Estados Unidos e Israel fijan plazo de 10 días a Irán para acuerdo nuclear
El presidente estadounidense Donald Trump y el primer ministro israelí Benjamin Netanyahu han emitido un ultimátum conjunto al régimen iraní, exigiendo la consecución de un "acuerdo significativo" sobre la cuestión nuclear en un plazo máximo de diez días. "De lo contrario, pasarán cosas malas", advirtió Trump durante la reunión inaugural de su 'Junta de Paz', iniciativa destinada a garantizar la estabilidad en Gaza.
Preparativos militares y advertencias escalonadas
Medios estadounidenses como CNN, CBS y The Wall Street Journal han reportado que las fuerzas armadas de Estados Unidos están preparadas para lanzar ataques contra Irán este mismo fin de semana, aunque la decisión final aún recae en el presidente. Según funcionarios no identificados, las opciones militares presentadas a Trump incluyen una campaña diseñada para "maximizar el daño", con el objetivo potencial de derrocar al gobierno iraní.
Netanyahu, por su parte, declaró que si la república islámica ataca Israel, recibirá "una respuesta que ni se imagina". Estas advertencias se producen mientras ambos países reanudaron negociaciones indirectas bajo mediación de Omán, después de que Trump amenazara con una operación militar contra Irán por su programa nuclear y la represión de manifestaciones antigubernamentales.
Respuesta iraní y ejercicios militares
El gobierno de los ayatolás ha respondido con firmeza a las presiones. "El programa nuclear de Irán avanza de acuerdo con las normas del Organismo Internacional de la Energía Atómica", declaró Mohamad Eslami, jefe de energía atómica iraní, negando que el país busque dotarse de una bomba nuclear.
Simultáneamente, Irán ha iniciado maniobras militares en el estratégico Estrecho de Ormuz, donde políticos iraníes han amenazado con bloquear este punto de paso que transporta aproximadamente el 20% del volumen mundial de petróleo y gas natural licuado. Además, las fuerzas armadas de Irán y Rusia realizan ejercicios conjuntos en el mar de Omán, aunque Moscú insiste en que estaban programados con anterioridad.
Refuerzo militar estadounidense y evacuaciones
Estados Unidos ha reforzado significativamente su presencia militar en Oriente Medio durante las últimas semanas, desplegando buques de guerra como el USS Gerald R. Ford, aviones de combate y de reabastecimiento. Washington incluso solicitó al Reino Unido que evite ceder la soberanía sobre las Islas Chagos en el océano Índico, argumentando que una base aérea en el archipiélago podría ser necesaria en caso de conflicto.
La tensión ha llevado al primer ministro de Polonia, Donald Tusk, a instar "de manera urgente" a todos sus conciudadanos presentes en Irán a abandonar el territorio, advirtiendo que la posibilidad de una evacuación segura podría desaparecer "en cuestión de horas". Tusk enfatizó que, aunque no desea causar pánico, la posibilidad de un "conflicto intenso" es "muy real".
Violaciones de derechos humanos y condenas a muerte
En medio de la crisis diplomática, la organización Irán Human Rights (IHRNGO) con base en Oslo reportó que al menos 26 manifestantes iraníes han sido condenados a muerte tras las protestas antigubernamentales, mientras cientos más, incluidos menores de edad, enfrentan cargos que conllevan la pena capital. Según la ONG, los medios estatales iraníes continúan transmitiendo "confesiones obtenidas bajo tortura y coerción".
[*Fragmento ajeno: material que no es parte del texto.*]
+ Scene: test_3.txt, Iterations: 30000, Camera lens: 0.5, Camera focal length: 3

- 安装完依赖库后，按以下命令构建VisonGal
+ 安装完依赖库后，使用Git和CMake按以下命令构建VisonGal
Mahmood Amiry-Moghaddam, director de IHRNGO, alertó que "el peligro de ejecuciones masivas de manifestantes detenidos es real e inminente", señalando que estas sentencias se basan en procesos que no guardan semejanza con juicios justos. Las protestas, que comenzaron el 28 de diciembre por la depreciación del rial, evolucionaron hasta convertirse en un movimiento ciudadano que pide el fin de la República Islámica.
Negociaciones en curso y llamados a la moderación
Tras una segunda ronda de negociaciones en Ginebra, el ministro de Relaciones Exteriores iraní, Abás Araqchi, declaró que se acordaron "principios", aunque el vicepresidente estadounidense JD Vance afirmó que Teherán no ha reconocido todas las líneas rojas de Washington. El presidente iraní, Masud Pezeshkian, insistió en que "no queremos la guerra", pero dio a entender que su país no puede ceder a todas las exigencias estadounidenses.
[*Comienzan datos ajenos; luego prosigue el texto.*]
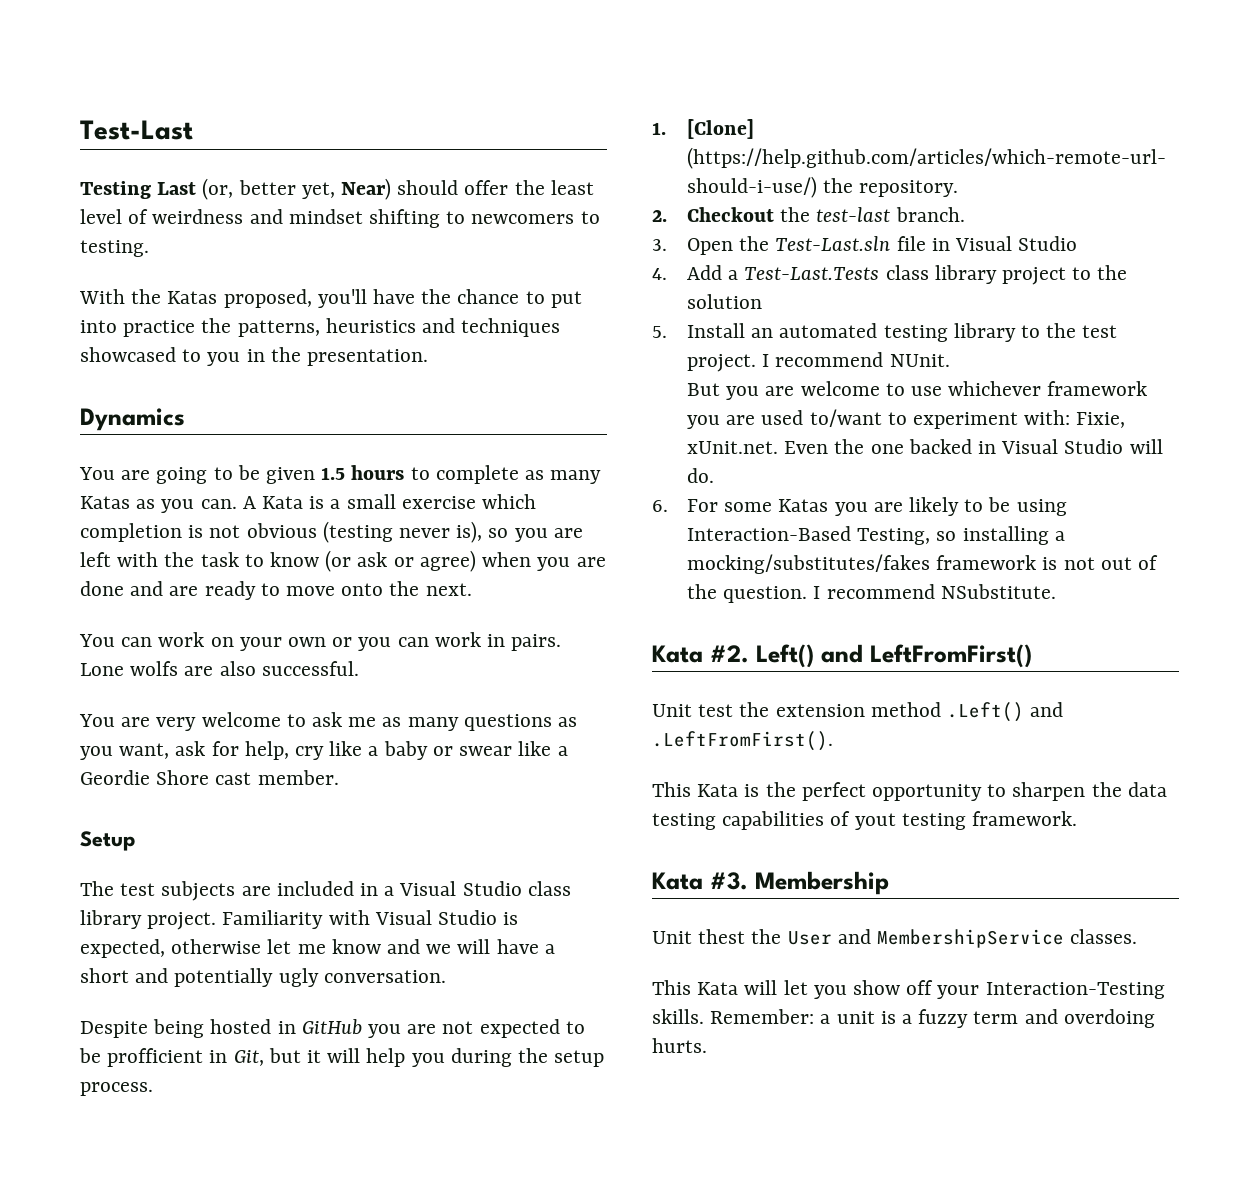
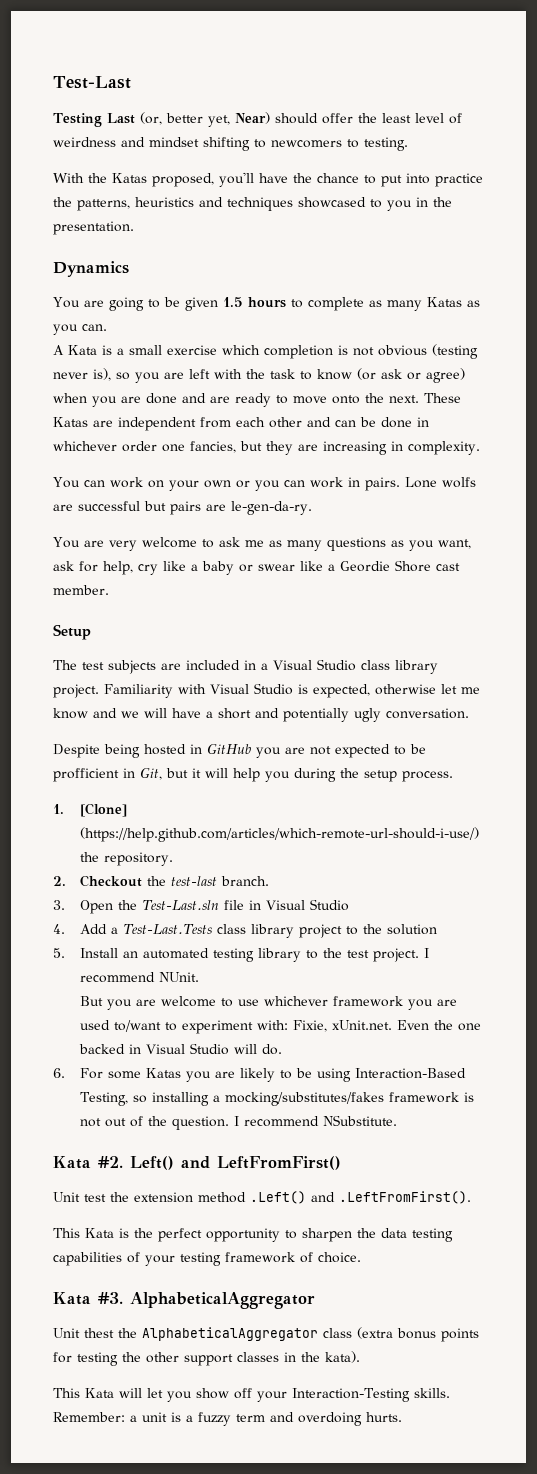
- You are going to be given 1.5 hours to complete as many Katas as you can. A Kata is a small exercise which completion is not obvious (testing never is), so you are left with the task to know (or ask or agree) when you are done and are ready to move onto the next.
+ You are going to be given 1.5 hours to complete as many Katas as you can.
+ A Kata is a small exercise which completion is not obvious (testing never is), so you are left with the task to know (or ask or agree) when you are done and are ready to move onto the next. These Katas are independent from each other and can be done in whichever order one fancies, but they are increasing in complexity.
- Lone wolfs are also successful.
+ Lone wolfs are successful but pairs are le-gen-da-ry.
- This Kata is the perfect opportunity to sharpen the data testing capabilities of yout testing framework.
+ This Kata is the perfect opportunity to sharpen the data testing capabilities of your testing framework of choice.
- Kata #3. Membership
+ Kata #3. AlphabeticalAggregator
- Unit thest the User and MembershipService classes.
+ Unit thest the AlphabeticalAggregator class (extra bonus points for testing the other support classes in the kata).

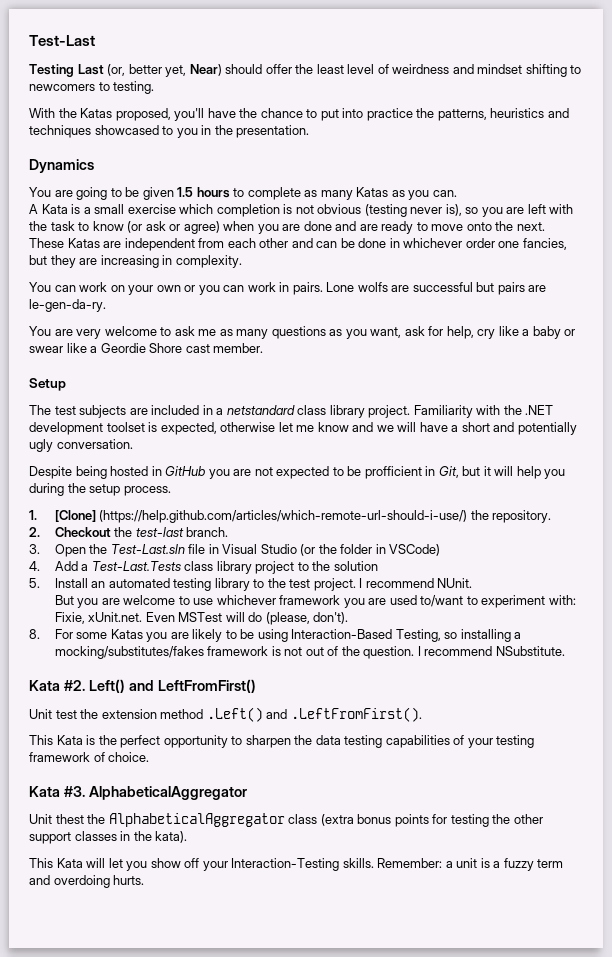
- The test subjects are included in a Visual Studio class library project.
+ The test subjects are included in a netstandard class library project.
- Familiarity with Visual Studio is expected, otherwise let me know and we will have a short and potentially ugly conversation.
+ Familiarity with the .NET development toolset is expected, otherwise let me know and we will have a short and potentially ugly conversation.
- 3. Open the Test-Last.sln file in Visual Studio
+ 3. Open the Test-Last.sln file in Visual Studio (or the folder in VSCode)
- But you are welcome to use whichever framework you are used to/want to experiment with: Fixie, xUnit.net. Even the one backed in Visual Studio will do.
- 6. For some Katas you are likely to be using Interaction-Based Testing, so installing a mocking/substitutes/fakes framework is not out of the question.
+ But you are welcome to use whichever framework you are used to/want to experiment with: Fixie, xUnit.net. Even MSTest will do (please, don't).
+ 8. For some Katas you are likely to be using Interaction-Based Testing, so installing a mocking/substitutes/fakes framework is not out of the question.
Desde Moscú, el portavoz del Kremlin, Dimitri Peskov, pidió "moderación" y que se dé "prioridad absoluta a los medios políticos y diplomáticos". Mientras tanto, la portavoz de la Casa Blanca, Karoline Leavitt, advirtió que "hay muchos motivos y argumentos que se podrían esgrimir para un ataque contra Irán", manteniendo la presión sobre el régimen teheraní.